Work to be completed | Give back the whole listing exactly as written, pictures excluded.

Information given |

Segment Open

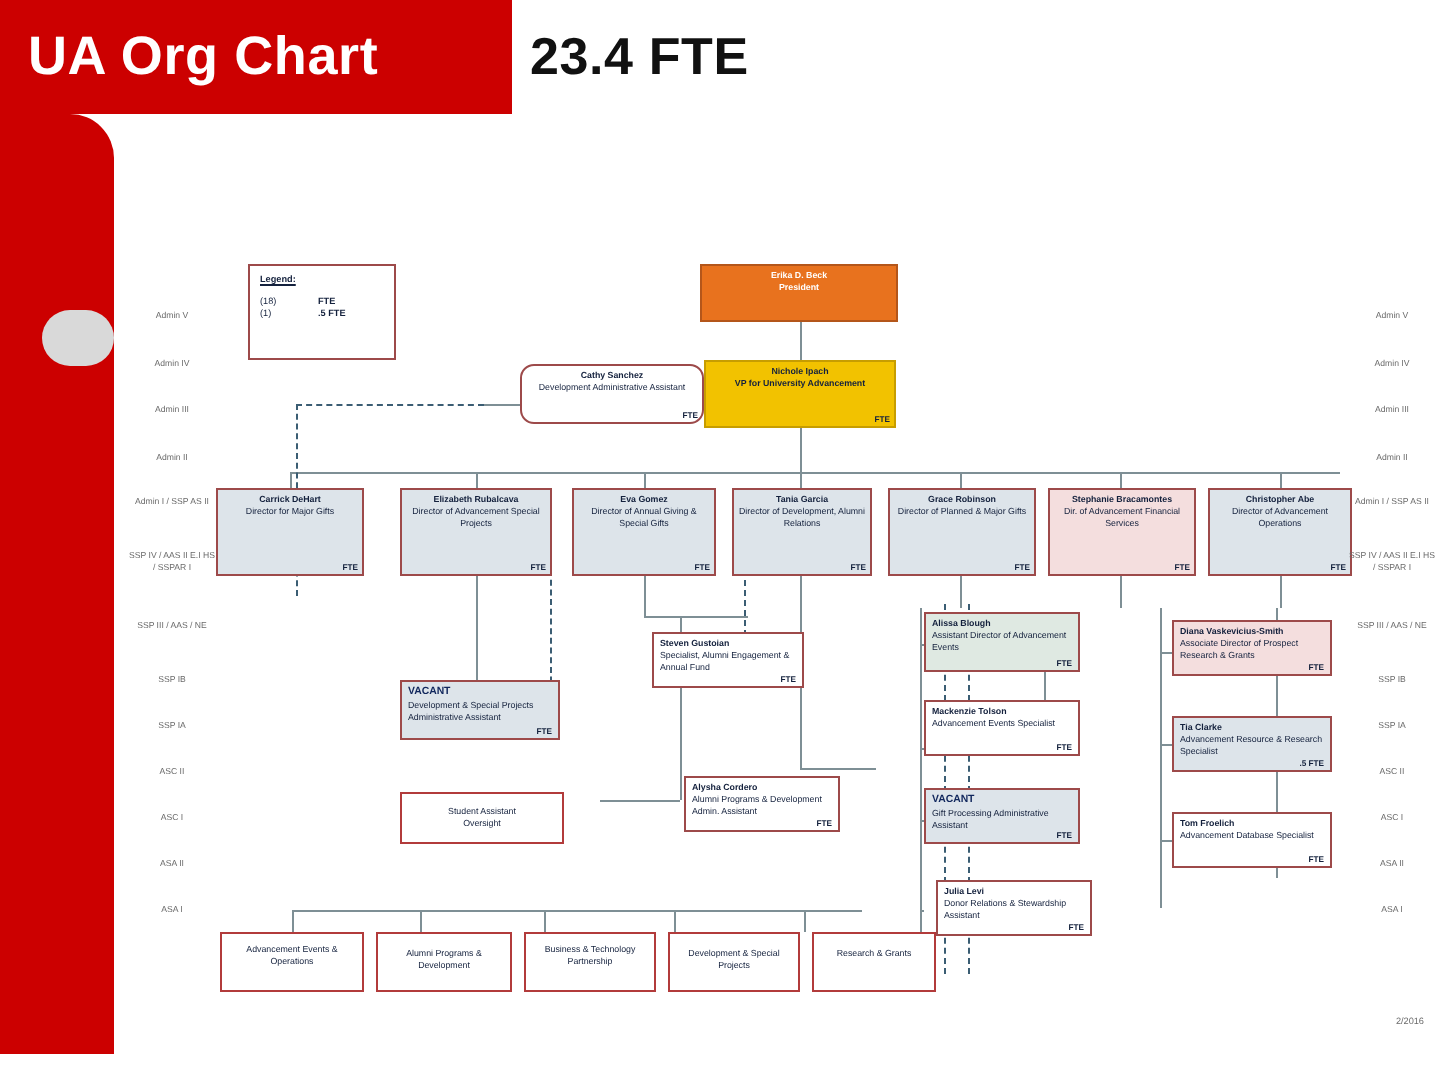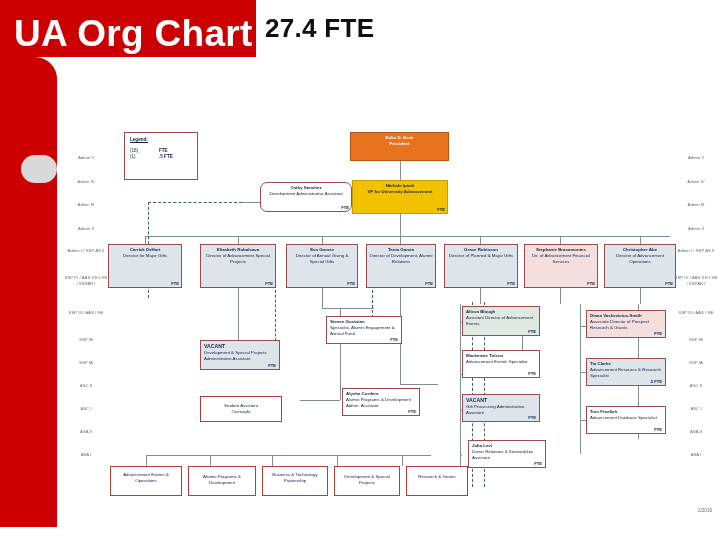--- a/index.html
+++ b/index.html
@@ -22,21 +22,21 @@
     background:#cc0000;
     border-top-right-radius:22px;
     border-bottom-right-radius:0;
   }
   .rail-notch{
     position:absolute;left:21px;top:155px;width:36px;height:28px;
     background:#d9d9d9;border-radius:14px;
   }
   .title-main{
     position:absolute;left:14px;top:13px;
-    color:#ffffff;font-size:37px;font-weight:bold;letter-spacing:.3px;
+    color:#ffffff;font-size:27px;font-weight:bold;letter-spacing:.3px;
     white-space:nowrap;
   }
   .title-sub{
     position:absolute;left:265px;top:13px;
     color:#111111;font-size:26px;font-weight:bold;letter-spacing:.3px;
     white-space:nowrap;
   }
 
   
   #chart{
@@ -97,21 +97,21 @@
 </head>
 <body>
 
 <div id="slide">
 
   <div class="red-band"></div>
   <div class="red-rail"></div>
   <div class="rail-notch"></div>
 
   <div class="title-main">UA Org Chart</div>
-  <div class="title-sub">27.4 FTE</div>
+  <div class="title-sub">23.4 FTE</div>
 
   <div id="chart">
 
     <div class="bx legend" style="left:64px;top:22px;width:74px;height:48px;">
       <u>Legend:</u>
       <div style="height:5px;"></div>
       <div class="legend-row">
         <span style="width:16px;">(18)</span>
         <span style="font-weight:bold;">FTE</span>
       </div>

Segment Closed

Answer section |
--- a/index.html
+++ b/index.html
@@ -22,21 +22,21 @@
     background:#cc0000;
     border-top-right-radius:22px;
     border-bottom-right-radius:0;
   }
   .rail-notch{
     position:absolute;left:21px;top:155px;width:36px;height:28px;
     background:#d9d9d9;border-radius:14px;
   }
   .title-main{
     position:absolute;left:14px;top:13px;
-    color:#ffffff;font-size:37px;font-weight:bold;letter-spacing:.3px;
+    color:#ffffff;font-size:27px;font-weight:bold;letter-spacing:.3px;
     white-space:nowrap;
   }
   .title-sub{
     position:absolute;left:265px;top:13px;
     color:#111111;font-size:26px;font-weight:bold;letter-spacing:.3px;
     white-space:nowrap;
   }
 
   
   #chart{
@@ -97,21 +97,21 @@
 </head>
 <body>
 
 <div id="slide">
 
   <div class="red-band"></div>
   <div class="red-rail"></div>
   <div class="rail-notch"></div>
 
   <div class="title-main">UA Org Chart</div>
-  <div class="title-sub">27.4 FTE</div>
+  <div class="title-sub">23.4 FTE</div>
 
   <div id="chart">
 
     <div class="bx legend" style="left:64px;top:22px;width:74px;height:48px;">
       <u>Legend:</u>
       <div style="height:5px;"></div>
       <div class="legend-row">
         <span style="width:16px;">(18)</span>
         <span style="font-weight:bold;">FTE</span>
       </div>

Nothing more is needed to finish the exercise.